Stored dataset items:
====================

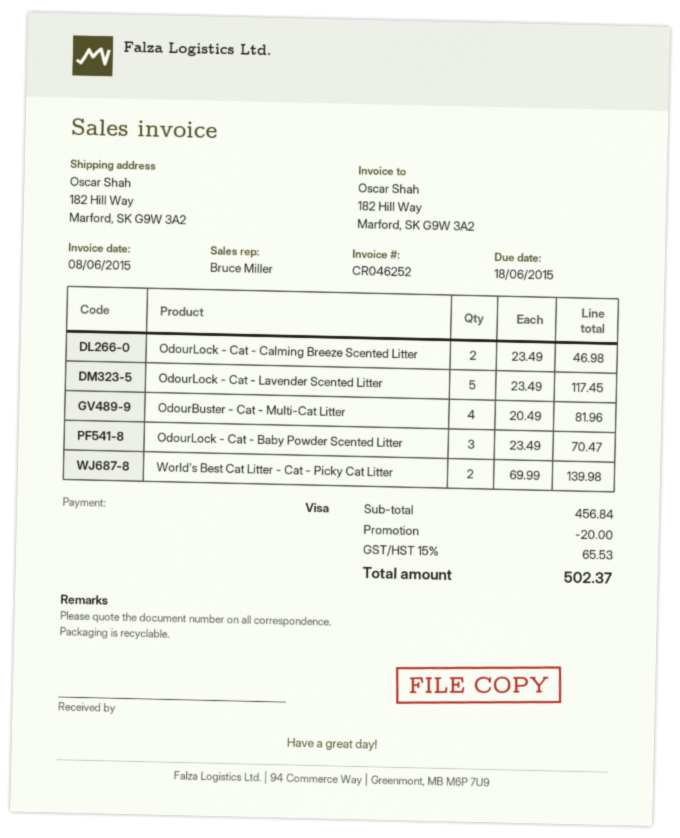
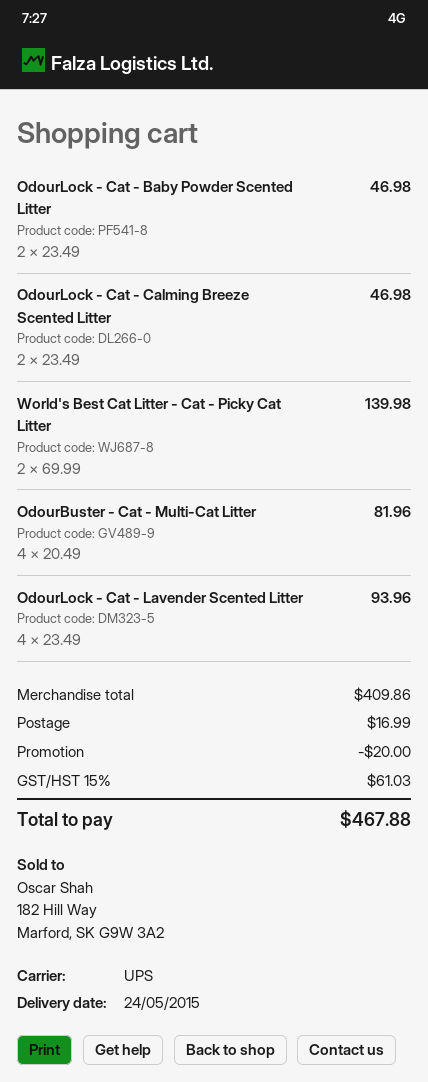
OdourLock - Cat - Lavender Scented Litter: 5 x 23.49 = 117.45 -> 4 x 23.49 = 93.96
OdourLock - Cat - Baby Powder Scented Litter: 3 x 23.49 = 70.47 -> 2 x 23.49 = 46.98
subtotal: 456.84 -> 409.86
shipping: none -> 16.99
tax: 15% = 65.53 -> 15% = 61.03
total: 502.37 -> 467.88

====================

• **Work instruction**: Pictures are to be left out, and the lines from the beginning of the records through the line with "tax: 15% = 65.53 -> 15% = 61.03" are to be printed exactly, with nothing added.

• **Answer for this exercise**:
OdourLock - Cat - Lavender Scented Litter: 5 x 23.49 = 117.45 -> 4 x 23.49 = 93.96
OdourLock - Cat - Baby Powder Scented Litter: 3 x 23.49 = 70.47 -> 2 x 23.49 = 46.98
subtotal: 456.84 -> 409.86
shipping: none -> 16.99
tax: 15% = 65.53 -> 15% = 61.03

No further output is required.